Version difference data

○ ○ ○ ○ ○ ○ ○

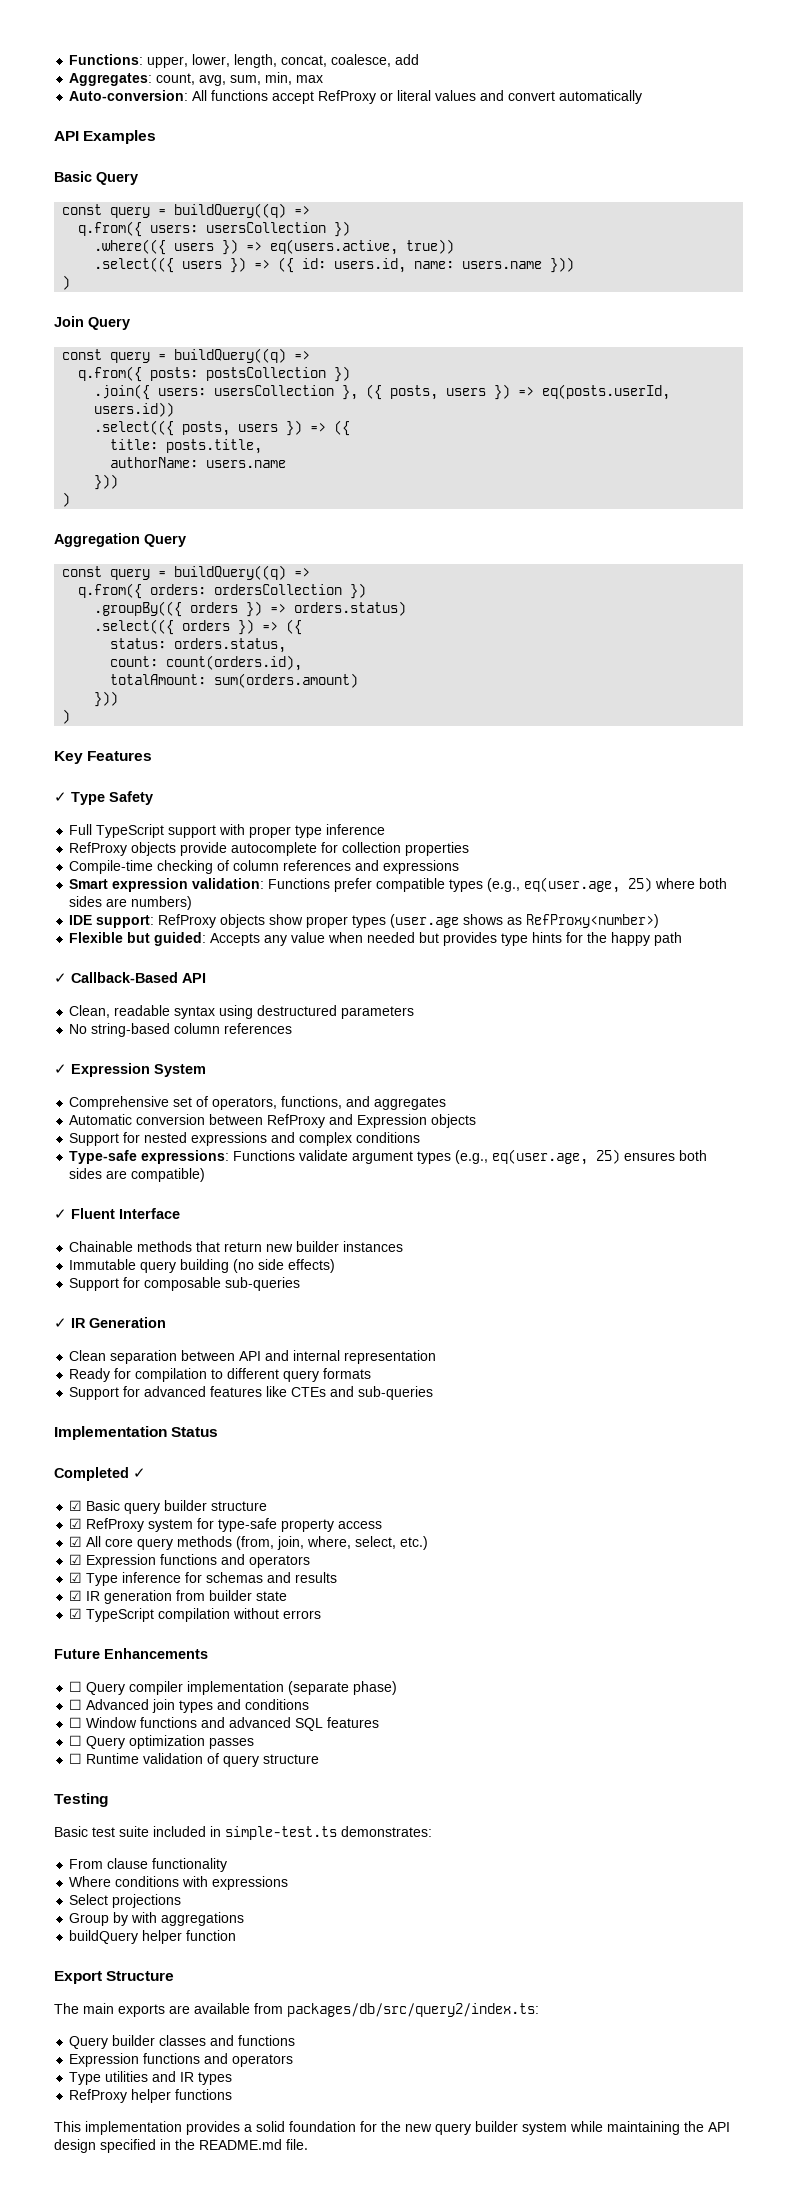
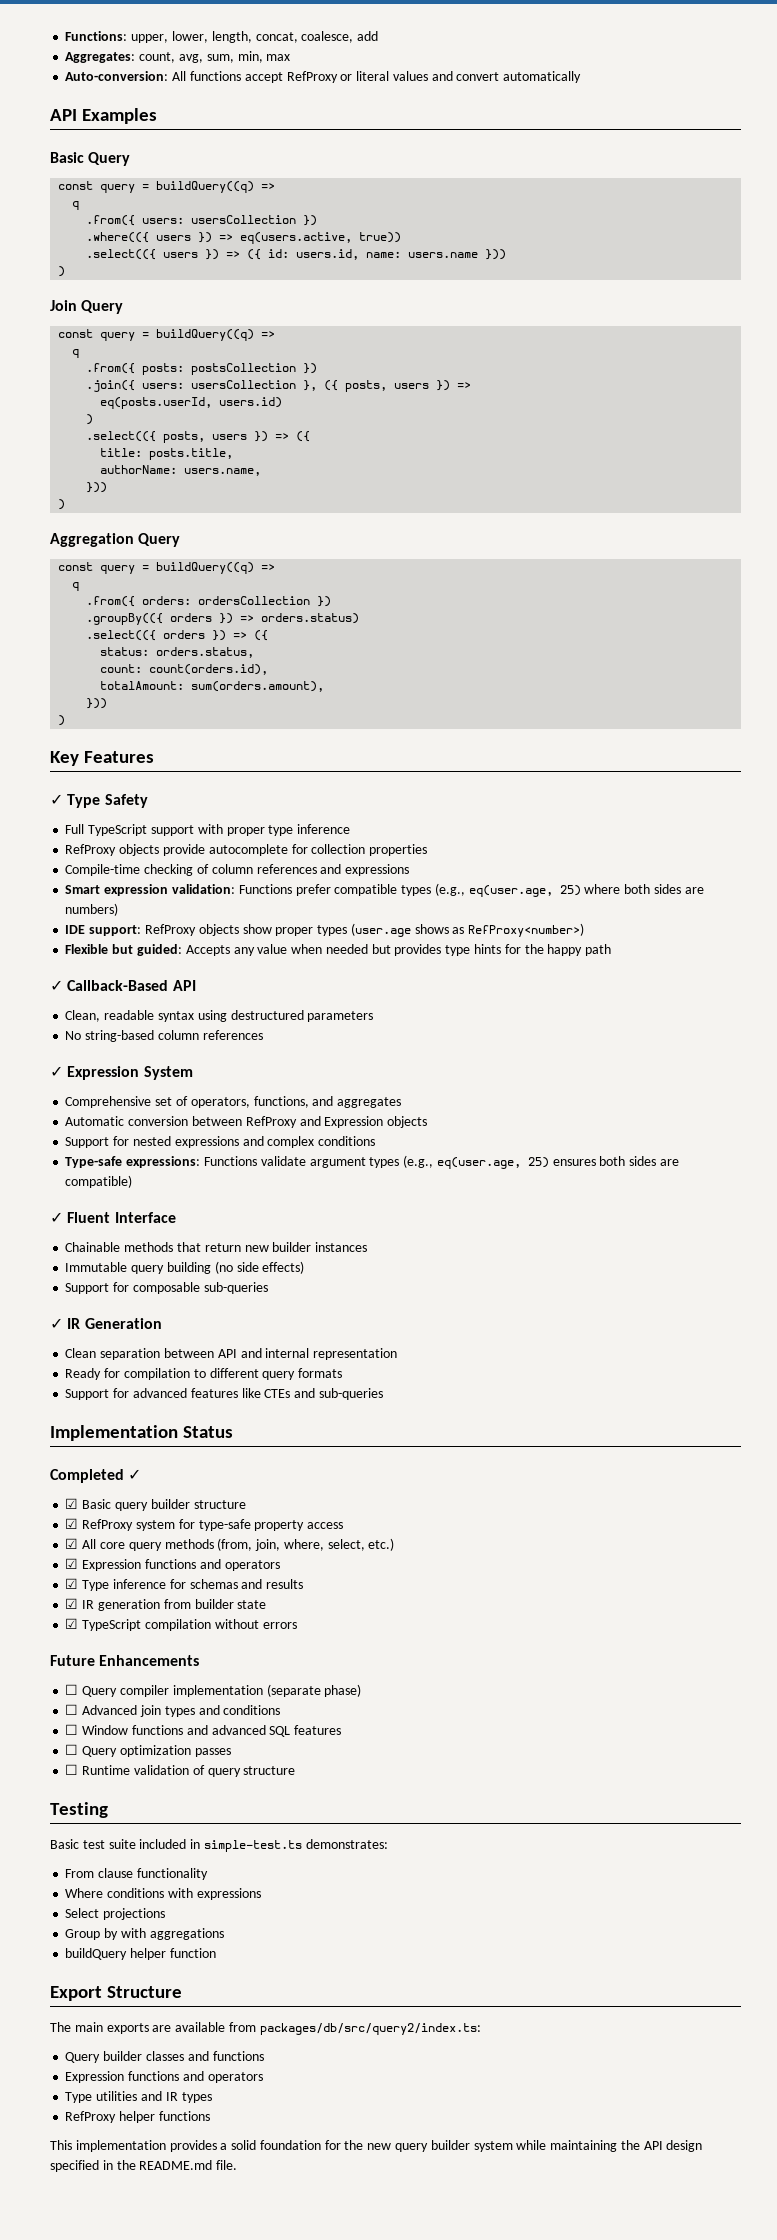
  Basic Query
  const query = buildQuery((q) =>
- q.from({ users: usersCollection })
+ q
+ .from({ users: usersCollection })
  Join Query
  const query = buildQuery((q) =>
- q.from({ posts: postsCollection })
+ q
+ .from({ posts: postsCollection })
- .join({ users: usersCollection }, ({ posts, users }) => eq(posts.userId, users.id))
+ .join({ users: usersCollection }, ({ posts, users }) =>
+ eq(posts.userId, users.id)
+ )
- authorName: users.name
+ authorName: users.name,
  Aggregation Query
  const query = buildQuery((q) =>
- q.from({ orders: ordersCollection })
+ q
+ .from({ orders: ordersCollection })
- totalAmount: sum(orders.amount)
+ totalAmount: sum(orders.amount),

○ ○ ○ ○ ○ ○ ○

TASK:
Repeat the data word for word, excluding any image.

TASK ANSWER:
  Basic Query
  const query = buildQuery((q) =>
- q.from({ users: usersCollection })
+ q
+ .from({ users: usersCollection })
  Join Query
  const query = buildQuery((q) =>
- q.from({ posts: postsCollection })
+ q
+ .from({ posts: postsCollection })
- .join({ users: usersCollection }, ({ posts, users }) => eq(posts.userId, users.id))
+ .join({ users: usersCollection }, ({ posts, users }) =>
+ eq(posts.userId, users.id)
+ )
- authorName: users.name
+ authorName: users.name,
  Aggregation Query
  const query = buildQuery((q) =>
- q.from({ orders: ordersCollection })
+ q
+ .from({ orders: ordersCollection })
- totalAmount: sum(orders.amount)
+ totalAmount: sum(orders.amount),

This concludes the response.